Freitag, 6. Juli 2007

Stadtspaziergänge (2)

Nach dem Nachtessen: Der Himmel ist blau, die Sonne steht noch hoch - die Gelegenheit für einen Abendspaziergang. Da ich im Fribourger Jubiläumsbuch (dazu später mehr) eben ausführlich über die Industrialisierungsversuche von Guillaume Ritter mit dem Pérolles-Stausee und seinen Treibriemen hinauf auf die Ebene gelesen habe, beschliesse ich, mir die Staumauer anzusehen. Hinter dem Kollegium Heiligkreuz, daran erinnere ich mich und das sagt mir auch die Karte, geht der Weg in den Wald und dann hinunter zum See. Irgendwas mache ich wohl falsch, denn zum Schluss muss ich mich auf grossem Gefälle um eine Felsnase zum Chemin Ritter hinunterwinden und überrasche dabei einen Soldaten, der ein rauchendes Feuer bewacht. Ich dringe nicht weiter in das aktuelle Verteidigungsdispositiv ein und bin nach wenigen Schritten am See.
Nach den Regenfällen der letzten Wochen ist dieser randvoll. Das Kraftwerk produziert nicht, und so stürzen die Wassermassen über den Überlauf tosend in die Tiefe; im Wasservorhang dampft ein Regenbogen mit seinem Nebenbogen. In aller Ruhe stehen zur anderen Seite die Schilffelder im See. Die Pérolles-Staumauer ist die älteste Betonstaumauer Europas und sieht ein bisschen so aus, wie wenn ihre Oberfläche von Hand mit einer groben Schaufel gefertigt worden wäre - keine Spur der perfekten Kugelflächen der grossen Alpenstaumauern.

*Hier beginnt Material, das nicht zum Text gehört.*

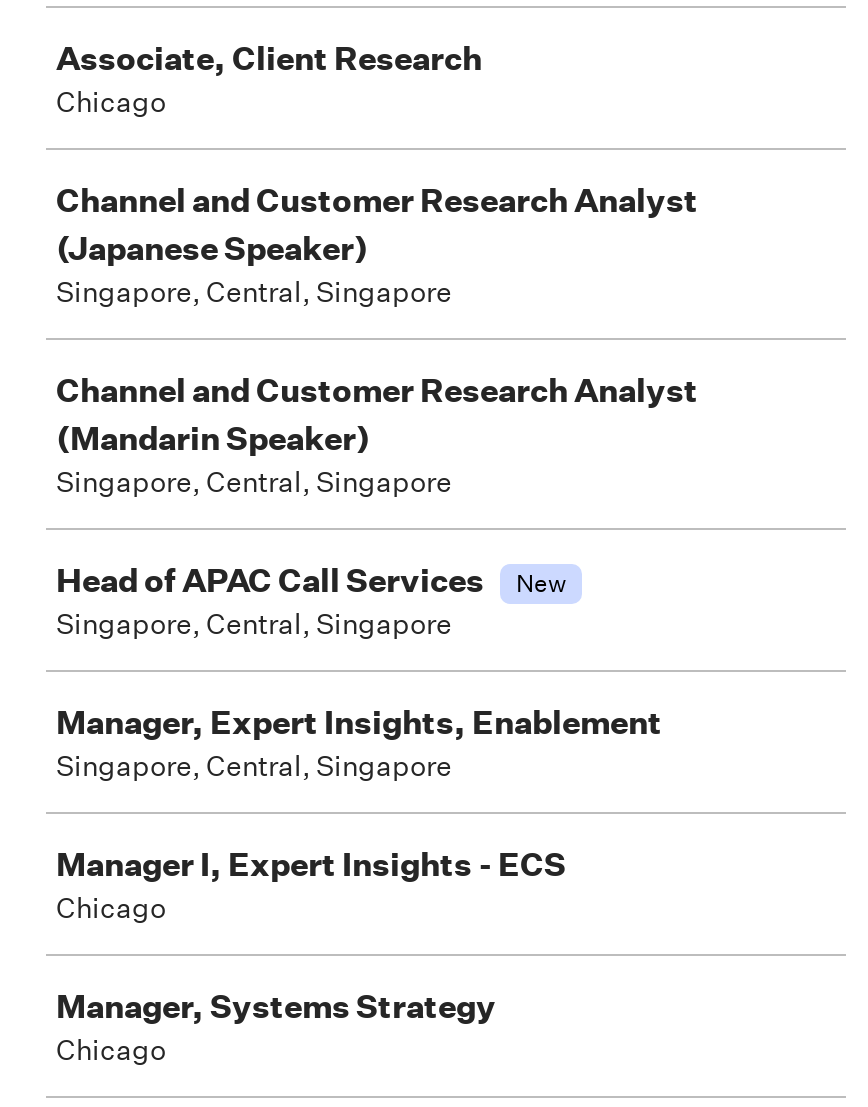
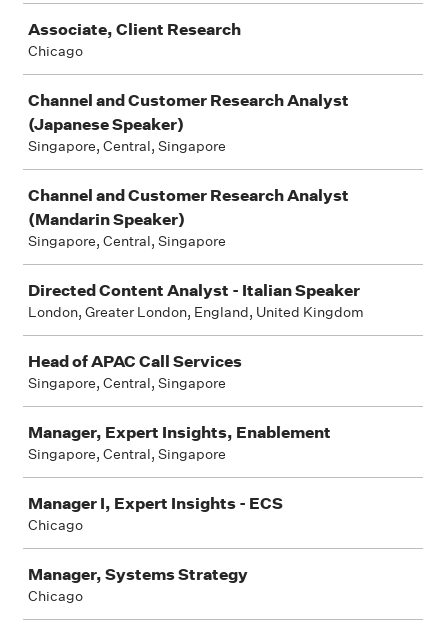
+ Directed Content Analyst - Italian Speaker
+ London, Greater London, England, United Kingdom

- New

Vorbei an den Ruinen des vor zwei Jahren vom Hochwasser dahingerafften Stegs komme ich zum Kloster Maigrauge (Magerau). Es ist noch nicht spät, und ich bin noch fit. So steige ich hinter dem Kloster den steilen Weg nach dem Sonnenberg und Bourguillon hoch. Zur Linken majestätisch breit die Altstadt, zur Rechten nach dem Kloster Montorge (Bisemberg) wieder das Wasserrauschen vom See, der hier fast senkrecht unter mir liegt, erreiche ich die Loretto-Kapelle und das Stadttor und bin bald in Bourguillon. Den Abstieg entlang der Hauptstrasse nehme ich gerne in Kauf, weil ich kurz darauf mit der Aussicht von der Galterenbrücke entschädigt werde. Die Abendsonne scheint mir ins Gesicht; die Altstadt unter meinen Füssen liegt bereits im Schatten. Von der Zähringerbrücke sehe ich ein drittes Mal aus einem anderen Winkel auf das Auquartier, Loretto und Montorge. Am Tilleul, zu Füssen des golden leuchtenden Turmes der Kathedrale, beschliesse ich, für den letzten Aufstieg den Bus zu nehmen, der eben um die Ecke biegt. Bald bin ich am Bahnhof und nach wenigen Minuten zu Hause.


Technisches: Der ganze Weg ist auf der Landeskarte 1:25000, Blatt 1185 (Fribourg) ersichtlich; ansonsten verweise ich auch auf http://www.plandeville.ch/ville-fribourg. Verschiedene Varianten und Abkürzungen wären möglich: Von der Maigrauge direkt zur Neuveville und mit dem Füni in die Stadt hoch; vom Sonnenberg hinunter zur Oberen Matte und dort auf den Bus; oder von der Galterenbrücke den Jakobsweg-Schildern nach in die Schmiedgasse und weiter über die Bernbrücke oder den Fussgängersteg unter der Zähringerbrücke ins Auquartier. Für den beschriebenen Weg habe ich 70 Minuten gebraucht. Wanderschuhe sind nicht nötig, aber im Abstieg zum See war ich froh um meine guten Turnschuhe.